▸ TASK TO COMPLETE
Retype the whole listing exactly. Leave out pictures.

▸ SUPPLIED MATERIAL

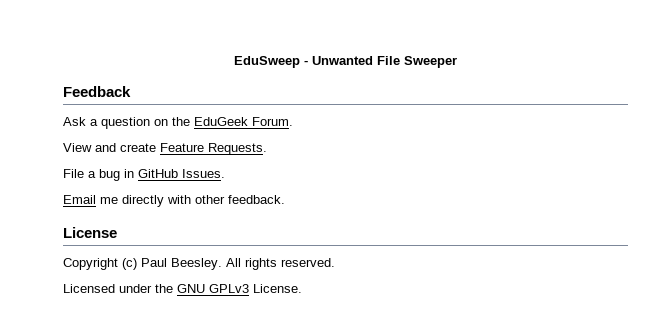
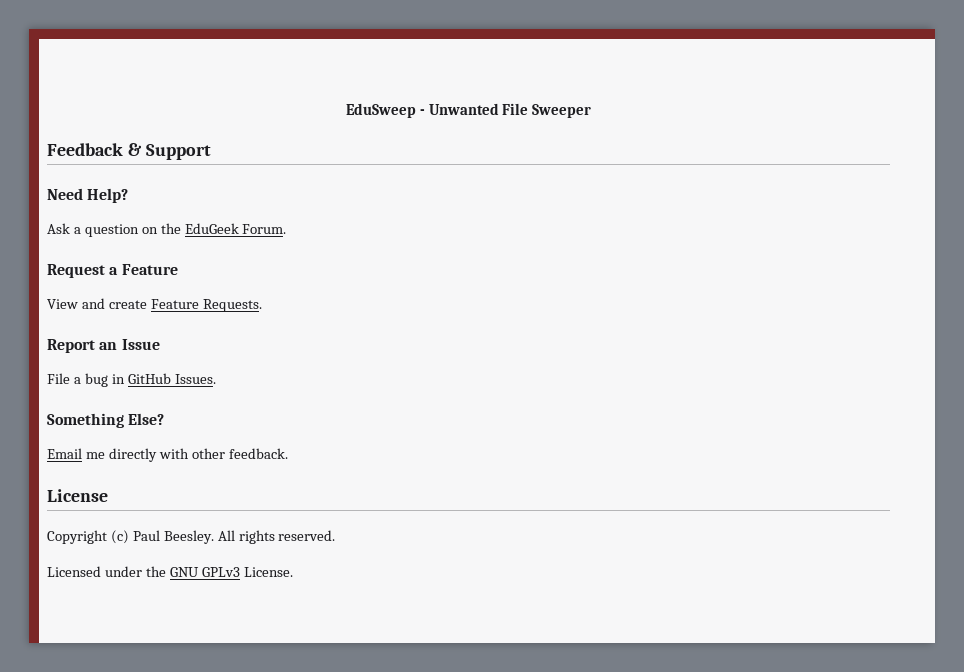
(131, 91) none -> [127,143,211,160] [47,188,129,203] & Support // Need Help?
(293, 121) none -> [47,264,178,278] // Request a Feature
(267, 149) none -> [47,339,160,353] // Report an Issue
(225, 173) none -> [47,413,165,428] // Something Else?

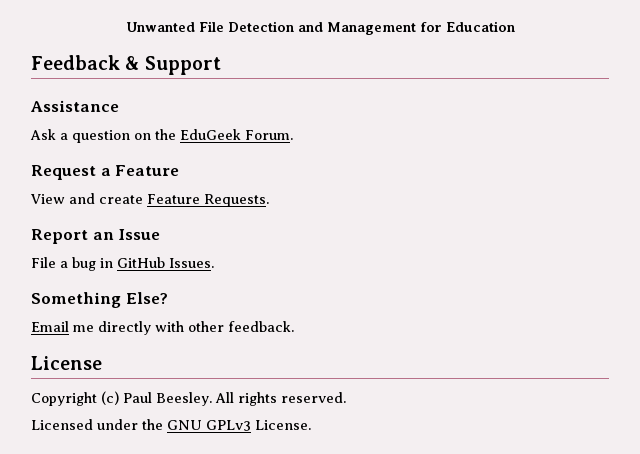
[345,103,592,118] EduSweep - Unwanted File Sweeper -> [125,21,515,35] Unwanted File Detection and Management for Education
[47,188,129,203] Need Help? -> [30,100,119,112] Assistance

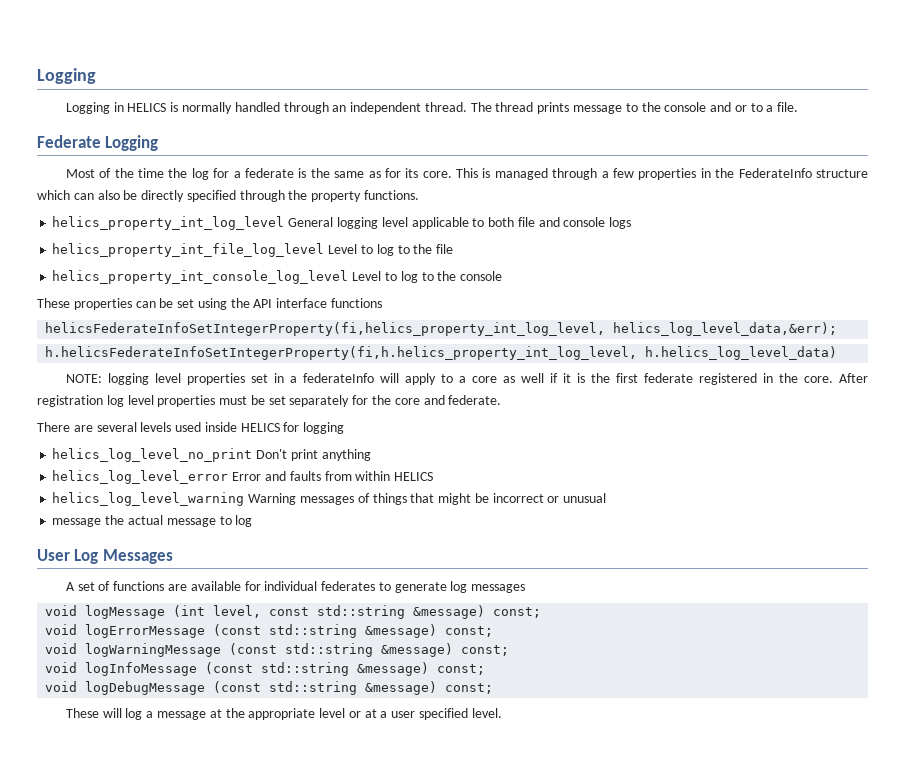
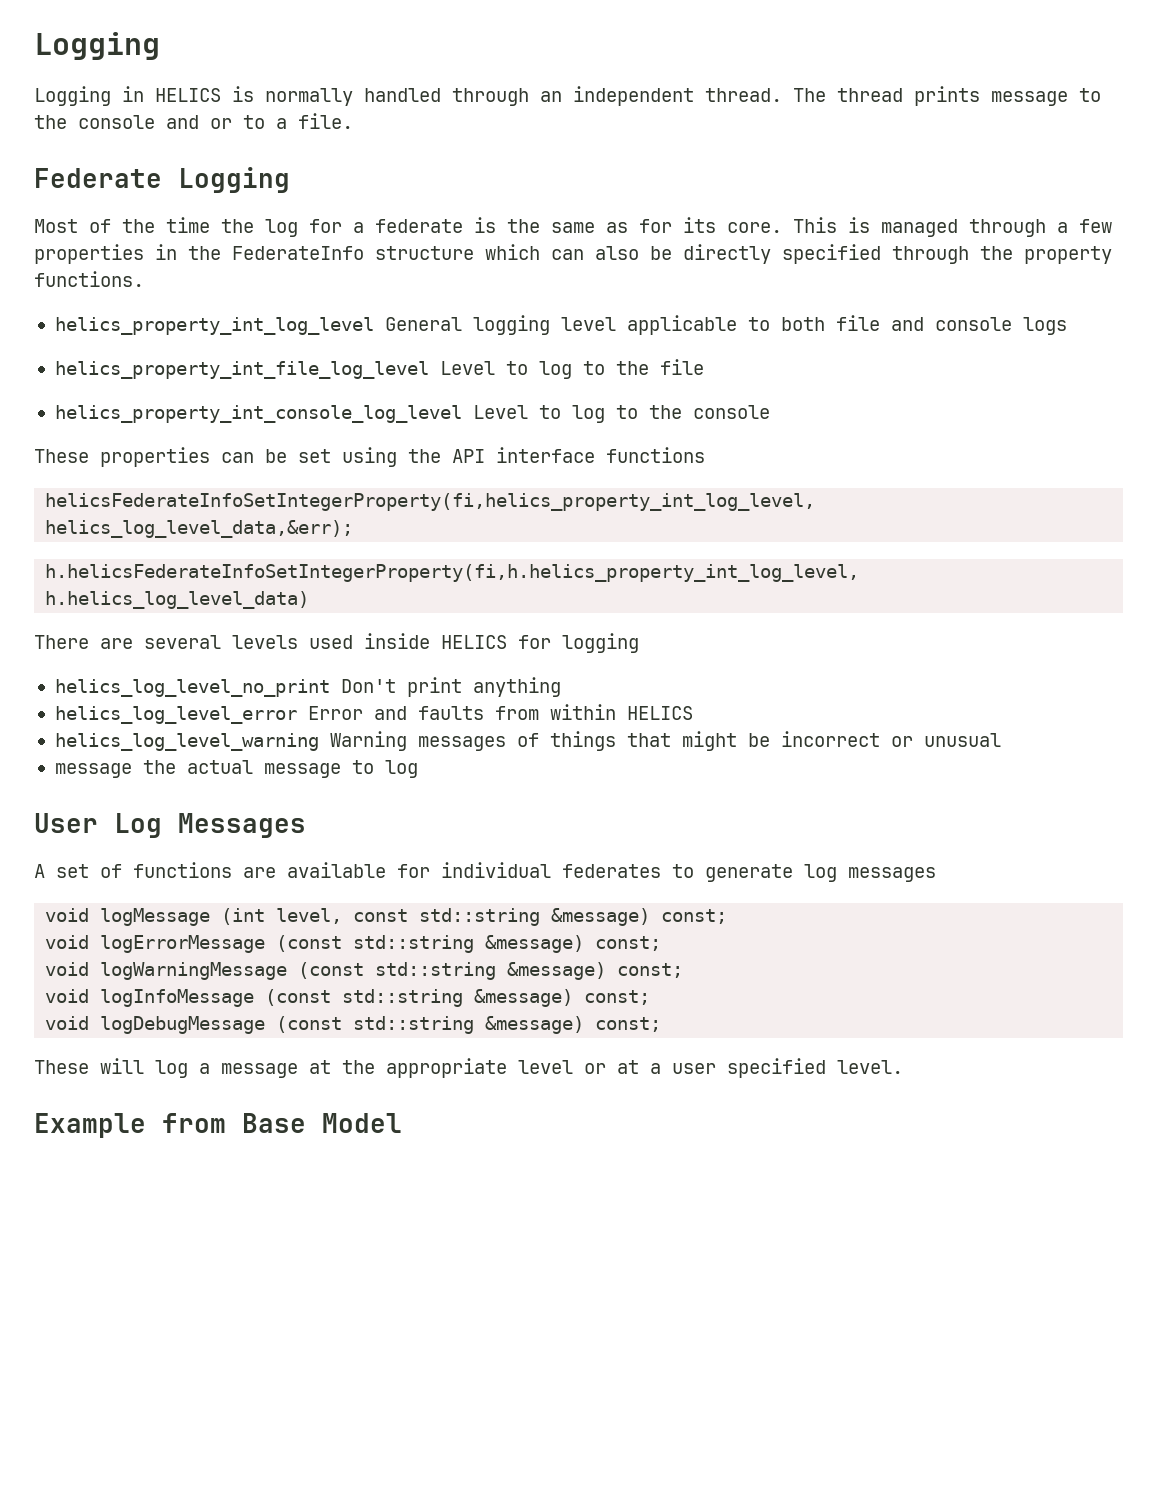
[65,373,868,385] [37,395,502,407] // NOTE: logging level properties set in a federateInfo will apply to a core as well if it is the first federate registered in the core. After registration log level properties must be set separately for the core and federate. -> (310, 600) none
(502, 713) none -> [34,1113,402,1138] // Example from Base Model

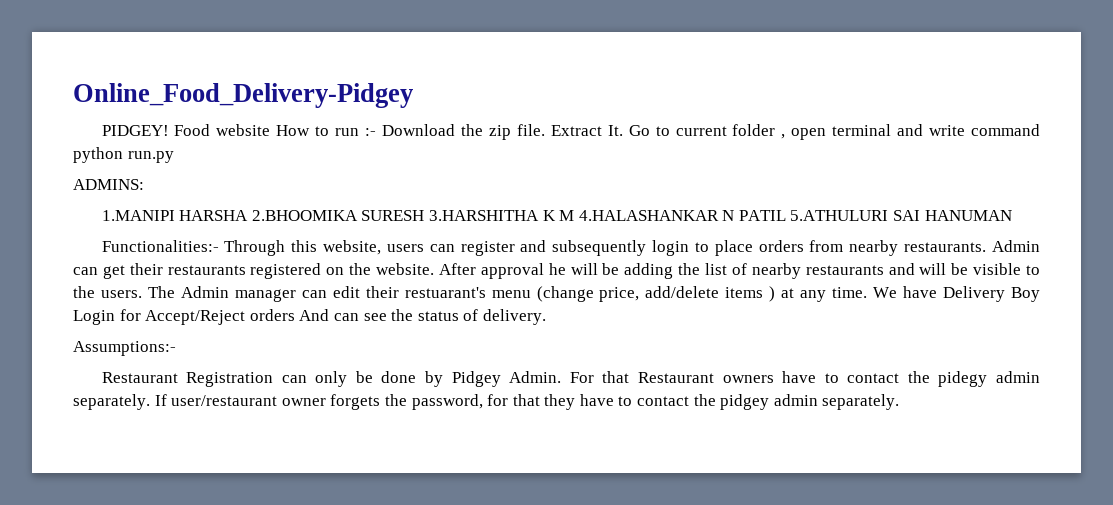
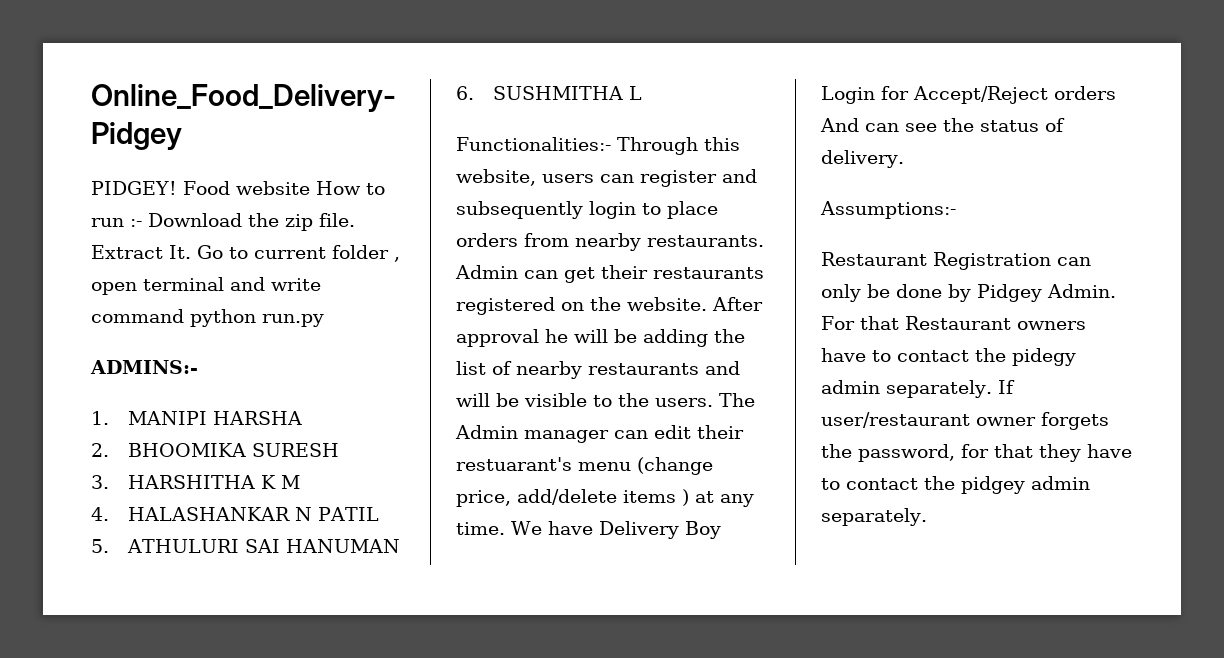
[73,179,144,190] [101,210,175,221] ADMINS: // 1.MANIPI -> [90,360,198,374] [91,411,208,425] ADMINS:- // 1. MANIPI
[251,210,358,221] 2.BHOOMIKA -> [91,443,247,457] // 2. BHOOMIKA
[428,210,539,221] 3.HARSHITHA -> [91,475,256,489] // 3. HARSHITHA
[578,210,719,221] 4.HALASHANKAR -> [91,507,291,521] // 4. HALASHANKAR
[790,210,889,221] 5.ATHULURI -> [91,539,240,553] // 5. ATHULURI
(1012, 215) none -> [456,86,643,100] // 6. SUSHMITHA L

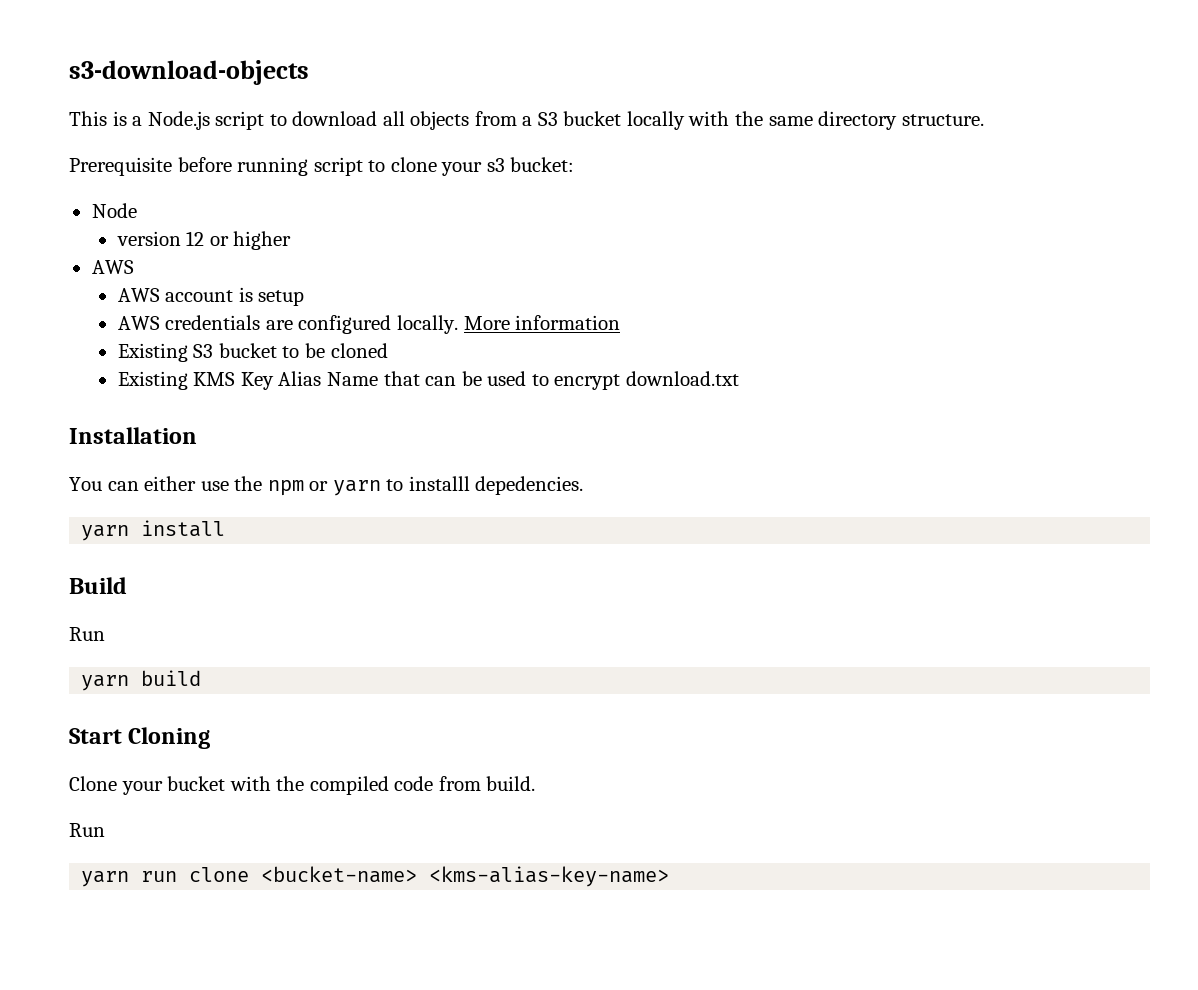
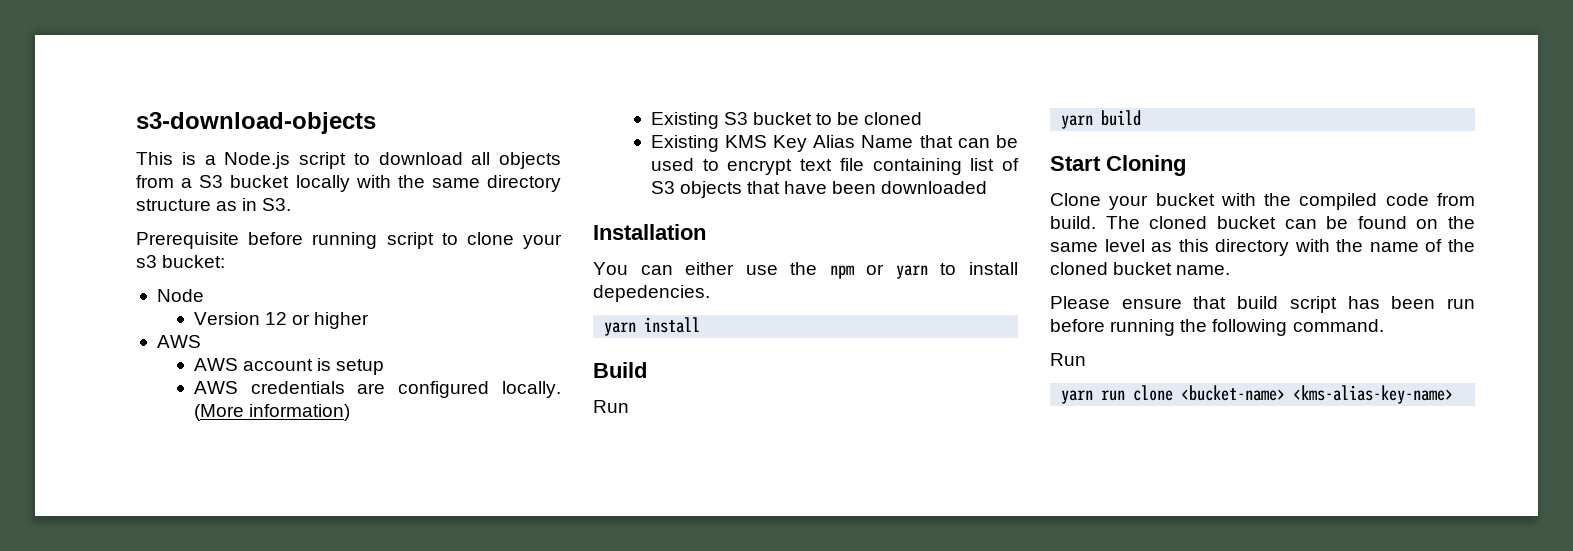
[901,114,984,126] structure. -> [136,198,292,211] structure as in S3.
[116,231,181,246] version -> [193,312,260,325] Version
[463,315,621,330] More information -> [193,404,350,421] (More information)
[625,371,739,386] download.txt -> [800,158,1019,175] [650,181,988,198] text file containing list of S3 objects that have been downloaded
[408,476,470,491] installl -> [968,262,1018,275] install
(536, 783) none -> [1105,216,1475,229] [1050,239,1475,256] [1050,262,1231,275] [1050,296,1475,313] [1050,319,1384,336] The cloned bucket can be found on the same level as this directory with the name of the cloned bucket name. // Please ensure that build script has been run before running the following command.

▸ COMPLETED EXERCISE
(131, 91) none -> [127,143,211,160] [47,188,129,203] & Support // Need Help?
(293, 121) none -> [47,264,178,278] // Request a Feature
(267, 149) none -> [47,339,160,353] // Report an Issue
(225, 173) none -> [47,413,165,428] // Something Else?

[345,103,592,118] EduSweep - Unwanted File Sweeper -> [125,21,515,35] Unwanted File Detection and Management for Education
[47,188,129,203] Need Help? -> [30,100,119,112] Assistance

[65,373,868,385] [37,395,502,407] // NOTE: logging level properties set in a federateInfo will apply to a core as well if it is the first federate registered in the core. After registration log level properties must be set separately for the core and federate. -> (310, 600) none
(502, 713) none -> [34,1113,402,1138] // Example from Base Model

[73,179,144,190] [101,210,175,221] ADMINS: // 1.MANIPI -> [90,360,198,374] [91,411,208,425] ADMINS:- // 1. MANIPI
[251,210,358,221] 2.BHOOMIKA -> [91,443,247,457] // 2. BHOOMIKA
[428,210,539,221] 3.HARSHITHA -> [91,475,256,489] // 3. HARSHITHA
[578,210,719,221] 4.HALASHANKAR -> [91,507,291,521] // 4. HALASHANKAR
[790,210,889,221] 5.ATHULURI -> [91,539,240,553] // 5. ATHULURI
(1012, 215) none -> [456,86,643,100] // 6. SUSHMITHA L

[901,114,984,126] structure. -> [136,198,292,211] structure as in S3.
[116,231,181,246] version -> [193,312,260,325] Version
[463,315,621,330] More information -> [193,404,350,421] (More information)
[625,371,739,386] download.txt -> [800,158,1019,175] [650,181,988,198] text file containing list of S3 objects that have been downloaded
[408,476,470,491] installl -> [968,262,1018,275] install
(536, 783) none -> [1105,216,1475,229] [1050,239,1475,256] [1050,262,1231,275] [1050,296,1475,313] [1050,319,1384,336] The cloned bucket can be found on the same level as this directory with the name of the cloned bucket name. // Please ensure that build script has been run before running the following command.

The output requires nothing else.